Abstract #796
Section: Nonruminant Nutrition
Session: Nonruminant Nutrition: Immune support
Format: Oral
Day/Time: Wednesday 4:15 PM–4:30 PM
Location: Sebastian I-4
Session: Nonruminant Nutrition: Immune support
Format: Oral
Day/Time: Wednesday 4:15 PM–4:30 PM
Location: Sebastian I-4
# 796
Effect of high caloric diet enriched in medium-chain triglycerides and arginine supplementation on cholesterol and lipid metabolism in finishing pigs.

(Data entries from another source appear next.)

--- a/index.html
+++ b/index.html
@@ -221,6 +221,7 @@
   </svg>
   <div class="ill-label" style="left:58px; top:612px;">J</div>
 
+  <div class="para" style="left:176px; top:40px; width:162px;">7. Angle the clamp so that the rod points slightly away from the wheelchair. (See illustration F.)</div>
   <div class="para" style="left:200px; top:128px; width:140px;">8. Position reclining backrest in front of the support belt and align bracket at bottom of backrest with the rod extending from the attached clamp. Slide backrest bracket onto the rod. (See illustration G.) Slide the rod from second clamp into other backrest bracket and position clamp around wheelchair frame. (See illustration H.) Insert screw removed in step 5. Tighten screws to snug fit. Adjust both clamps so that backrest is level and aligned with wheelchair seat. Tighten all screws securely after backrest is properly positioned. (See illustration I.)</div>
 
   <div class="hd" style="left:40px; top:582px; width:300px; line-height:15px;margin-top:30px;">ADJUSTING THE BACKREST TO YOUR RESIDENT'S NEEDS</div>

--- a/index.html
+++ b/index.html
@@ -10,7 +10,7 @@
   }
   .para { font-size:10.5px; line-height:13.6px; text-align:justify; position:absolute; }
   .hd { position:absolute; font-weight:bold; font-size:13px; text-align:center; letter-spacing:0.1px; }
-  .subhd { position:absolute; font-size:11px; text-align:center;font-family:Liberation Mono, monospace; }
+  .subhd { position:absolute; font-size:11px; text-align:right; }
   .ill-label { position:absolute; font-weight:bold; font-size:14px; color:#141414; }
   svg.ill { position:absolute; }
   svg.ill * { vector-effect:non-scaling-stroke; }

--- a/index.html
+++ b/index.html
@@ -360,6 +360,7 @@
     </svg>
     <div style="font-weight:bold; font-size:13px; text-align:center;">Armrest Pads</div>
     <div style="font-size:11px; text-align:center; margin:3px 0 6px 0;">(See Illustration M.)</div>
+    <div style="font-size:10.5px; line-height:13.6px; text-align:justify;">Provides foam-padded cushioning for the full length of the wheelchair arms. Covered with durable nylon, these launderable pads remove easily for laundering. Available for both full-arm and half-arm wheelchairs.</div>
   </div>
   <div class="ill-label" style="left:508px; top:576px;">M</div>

Z. H. Zhou1, D. W. Chen1, P. Zheng1, G. Tian1, B. Yu*1, Y. Yao1, 1Animal Nutrition Institute, Sichuan Agricultural University, Chengdu, Sichuan, China.
Key Words: medium-chain triglyceride, arginine, metabolism
Effect of high caloric diet enriched in medium-chain triglycerides and arginine supplementation on cholesterol and lipid metabolism in finishing pigs.

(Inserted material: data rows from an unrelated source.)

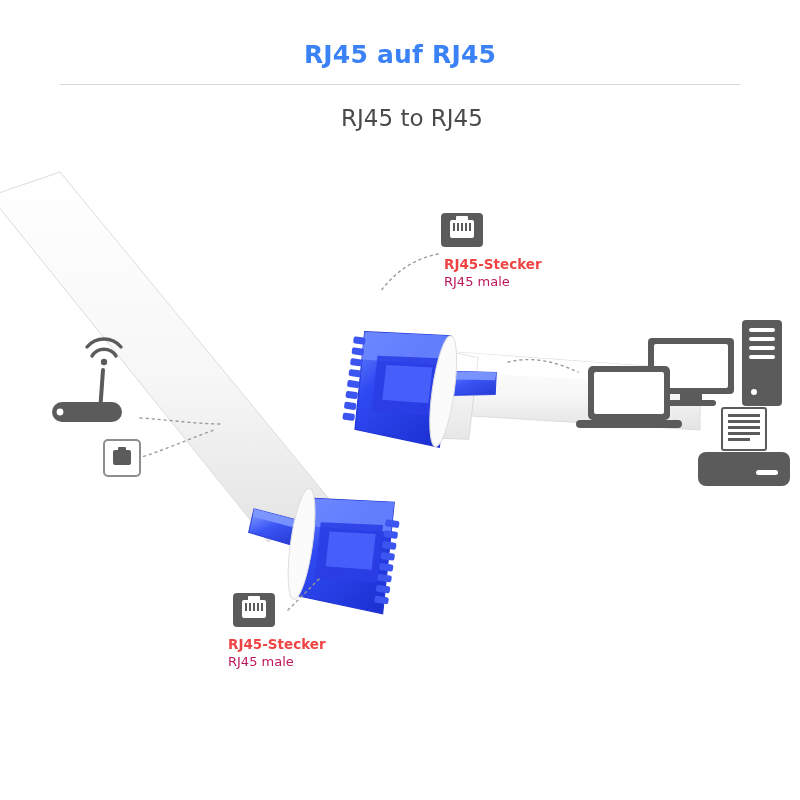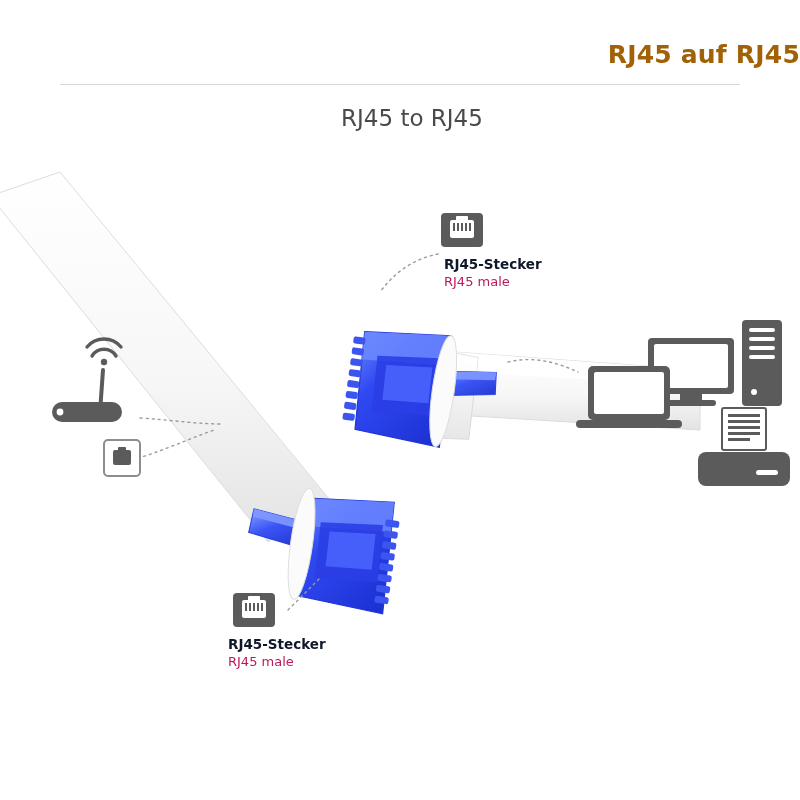--- a/index.html
+++ b/index.html
@@ -26,10 +26,10 @@
     top: 40px;
     left: 0;
     width: 800px;
-    text-align: right;
+    text-align: center;
     font-size: 25px;
     font-weight: bold;
-    color: #a16207;
+    color: #3b82f6;
     letter-spacing: 0.2px;
   }
   .rule {

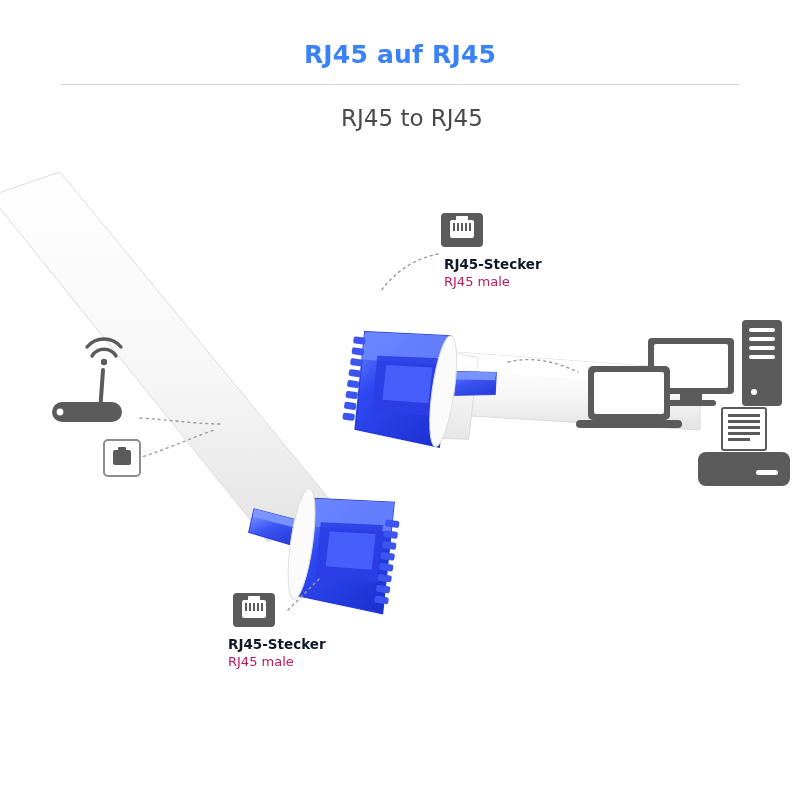--- a/index.html
+++ b/index.html
@@ -58,7 +58,7 @@
   .callout .lbl-main {
     font-size: 13.5px;
     font-weight: bold;
-    color: #0f172a;
+    color: #ef4444;
     white-space: nowrap;
     line-height: 16px;
   }

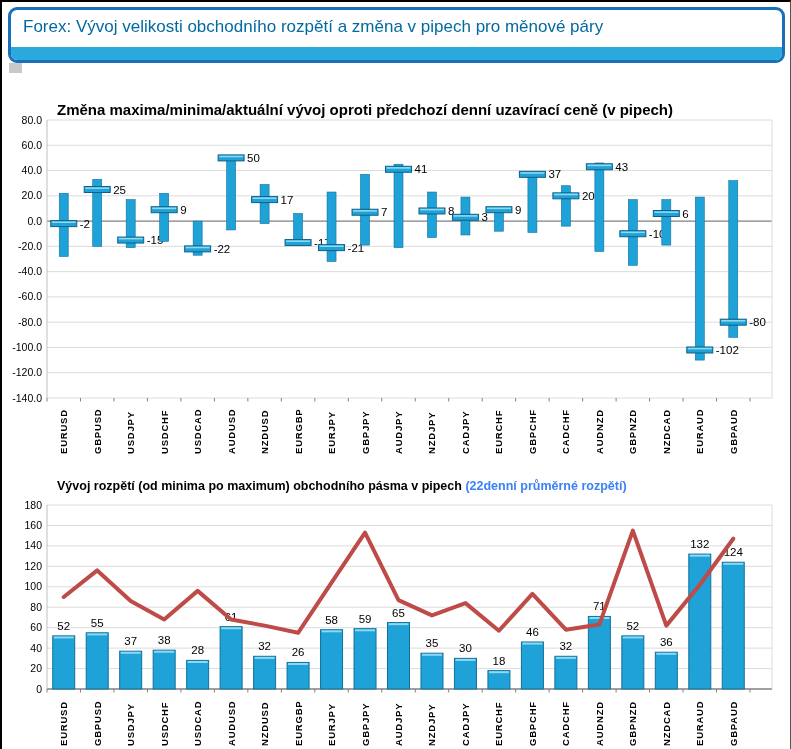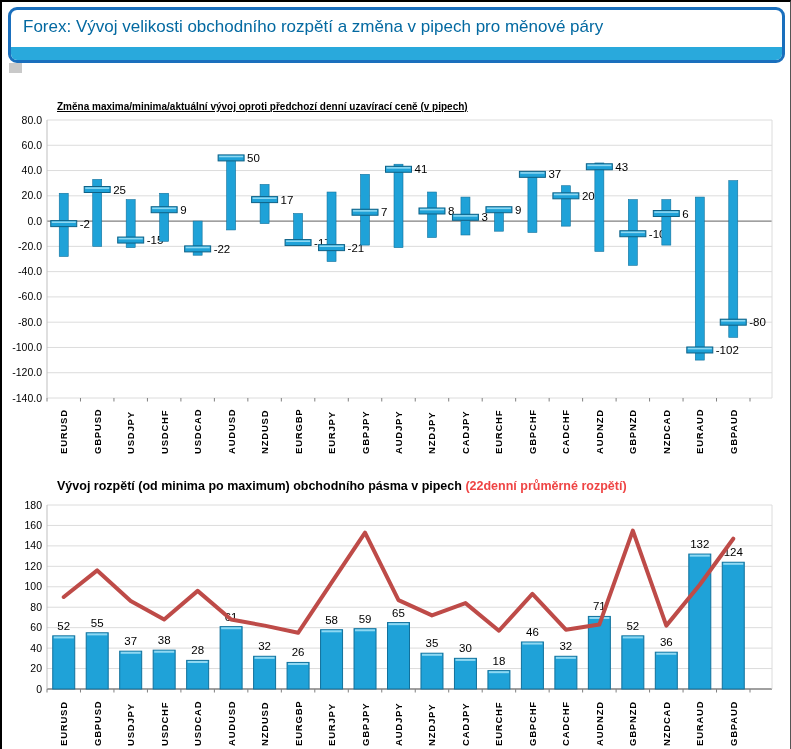--- a/index.html
+++ b/index.html
@@ -22,7 +22,7 @@
   }
   .artifact-square{position:absolute;left:7px;top:61px;width:13px;height:10px;background:#c9c9c9;}
   .chart-title{position:absolute;font-weight:bold;color:#000;white-space:nowrap;}
-  #top-title{left:55px;top:99px;font-size:10px;text-decoration:underline;}
+  #top-title{left:55px;top:99px;font-size:15px;}
   #bottom-title{left:55px;top:477px;font-size:12.5px;}
   #bottom-title .red{color:#ef4444;}
   svg{position:absolute;left:0;top:0;}

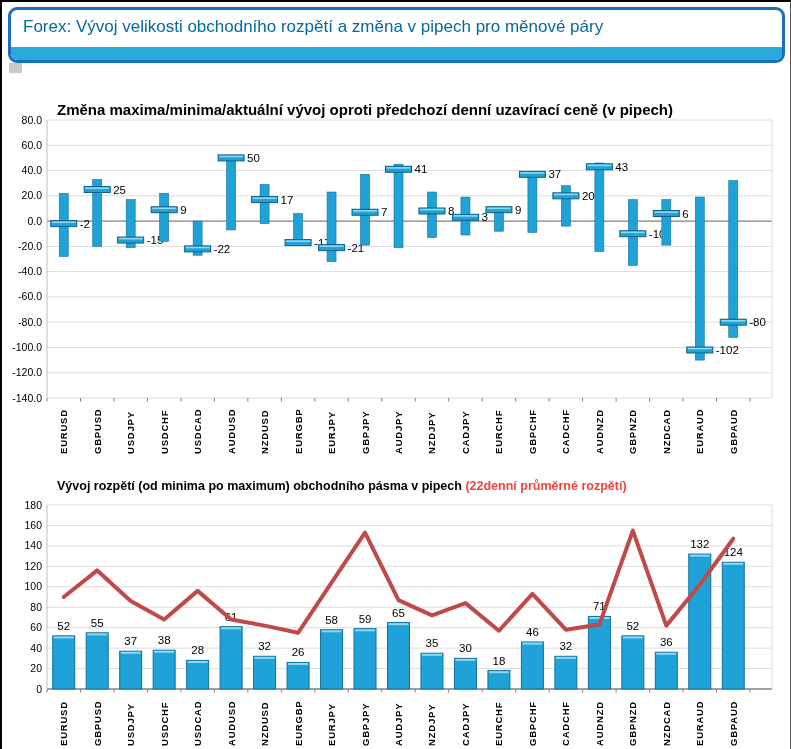--- a/index.html
+++ b/index.html
@@ -24,7 +24,7 @@
   .chart-title{position:absolute;font-weight:bold;color:#000;white-space:nowrap;}
   #top-title{left:55px;top:99px;font-size:15px;}
   #bottom-title{left:55px;top:477px;font-size:12.5px;}
-  #bottom-title .red{color:#ef4444;}
+  #bottom-title .red{color:#3b82f6;}
   svg{position:absolute;left:0;top:0;}
   text{font-family:"Liberation Sans", sans-serif;}
 </style>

Z. H. Zhou1, D. W. Chen1, P. Zheng1, G. Tian1, B. Yu*1, Y. Yao1, 1Animal Nutrition Institute, Sichuan Agricultural University, Chengdu, Sichuan, China.

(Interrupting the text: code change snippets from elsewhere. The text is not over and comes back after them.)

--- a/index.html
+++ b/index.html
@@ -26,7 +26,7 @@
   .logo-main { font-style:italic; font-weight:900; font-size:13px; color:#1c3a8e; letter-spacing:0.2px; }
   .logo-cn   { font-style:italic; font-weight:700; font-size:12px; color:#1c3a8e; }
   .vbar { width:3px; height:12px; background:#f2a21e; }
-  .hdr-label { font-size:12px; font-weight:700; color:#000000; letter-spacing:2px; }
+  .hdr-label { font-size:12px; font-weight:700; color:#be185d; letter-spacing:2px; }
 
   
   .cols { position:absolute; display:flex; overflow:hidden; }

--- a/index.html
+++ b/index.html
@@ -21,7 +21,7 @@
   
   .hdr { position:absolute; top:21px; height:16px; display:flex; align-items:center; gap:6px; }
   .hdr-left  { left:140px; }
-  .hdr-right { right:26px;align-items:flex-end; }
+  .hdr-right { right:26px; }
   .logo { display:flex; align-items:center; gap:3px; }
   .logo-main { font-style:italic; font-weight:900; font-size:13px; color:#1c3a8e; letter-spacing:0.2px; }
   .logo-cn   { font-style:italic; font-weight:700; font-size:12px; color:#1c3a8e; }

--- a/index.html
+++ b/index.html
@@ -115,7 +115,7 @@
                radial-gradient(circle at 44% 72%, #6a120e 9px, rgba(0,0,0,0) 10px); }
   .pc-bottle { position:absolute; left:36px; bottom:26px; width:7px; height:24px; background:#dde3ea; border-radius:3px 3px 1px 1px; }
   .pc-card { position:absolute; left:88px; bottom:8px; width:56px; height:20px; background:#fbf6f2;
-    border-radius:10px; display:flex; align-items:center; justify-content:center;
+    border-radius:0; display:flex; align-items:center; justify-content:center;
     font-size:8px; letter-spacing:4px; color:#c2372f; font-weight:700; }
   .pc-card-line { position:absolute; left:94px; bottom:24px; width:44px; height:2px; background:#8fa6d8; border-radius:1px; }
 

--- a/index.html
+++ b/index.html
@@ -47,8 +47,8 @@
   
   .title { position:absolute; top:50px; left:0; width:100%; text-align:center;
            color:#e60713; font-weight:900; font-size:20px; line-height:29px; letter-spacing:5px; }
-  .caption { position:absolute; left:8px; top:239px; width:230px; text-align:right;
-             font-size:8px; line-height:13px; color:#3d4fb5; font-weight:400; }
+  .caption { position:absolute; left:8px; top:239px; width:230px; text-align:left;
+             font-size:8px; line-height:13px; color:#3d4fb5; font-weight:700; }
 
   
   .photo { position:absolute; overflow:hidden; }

A total of 60 DLY pigs (88.16 ± 8.03 kg) were used in a 28-d study to determine the effects of high caloric diet enriched in medium-chain triglycerides (HCD-MCT) and l -arginine (Arg) supplementation on cholesterol and lipid metabolism in a 2 × 2 factorial design. Data were analyzed by ANOVA using the GLM procedures of SPSS with the main effects of diet (10% corn starch vs. 10% coconut oil, coconut oil is enriched in MCT, dietary DE were 3.40 Mcal/kg and 3.87 Mcal/kg), supplemented Arg (0 vs. 1%) and their interaction. HCD-MCT increased serum triacylglycerol (+35.48%), total cholesterol (+34.80%) and HDL-C (+66.05%) levels (P < 0.05), decreased the ratio of LDL-C to HDL-C (−35.24%, P < 0.05). Moreover, HCD-MCT upregulated mRNA expression of 3-hydroxy-3-methylglutaryl coenzyme A reductase (+30.69%) and lecithin cholesterol acyltransferase (+53.06%) in liver (P < 0.05), downregulated mRNA expression of fatty acid synthase (FAS) in backfat (−50.72%, P < 0.05) and peroxisome proliferator-activated receptor-γ (PPAR-γ, −23.93%) in liver (P < 0.05), accompanied by decreased backfat thickness and fat content in liver (−11.91% and −12.76%, P < 0.05). Arg supplementation suppressed gene expression of FAS in backfat (−47.41%, P < 0.05) and PPAR-γ in liver (−19.50%, P < 0.05), elevated gene expression of hormone-sensitive lipase (HSL) and carnitine palmitoyltransferase1 (CPT-1) in backfat (+78.20% and +30.53%, P < 0.05), while reduced backfat thickness (−11.48%, P < 0.05) and fat content in liver (−7.18%, P < 0.05). There was a diet × supplemented Arg interaction observed for FAS, CPT-1 and PPAR-γ mRNA abundance in backfat and liver (P < 0.05), in which pigs fed control diet had less mRNA expression of FAS (−62.00% in backfat, −59.00% in liver) and PPAR-γ (−37.00% in liver), and greater CPT-1 expression (+66.00% in liver) compared with pigs fed HCD-MCT diet. In conclusion, our results indicated that HCD-MCT was helpful to reduce fat deposition in backfat and liver, and improve serum HDL-C concentration. Arg supplementation also prevented fat deposition by regulating lipid metabolism without any effects on cholesterol profile.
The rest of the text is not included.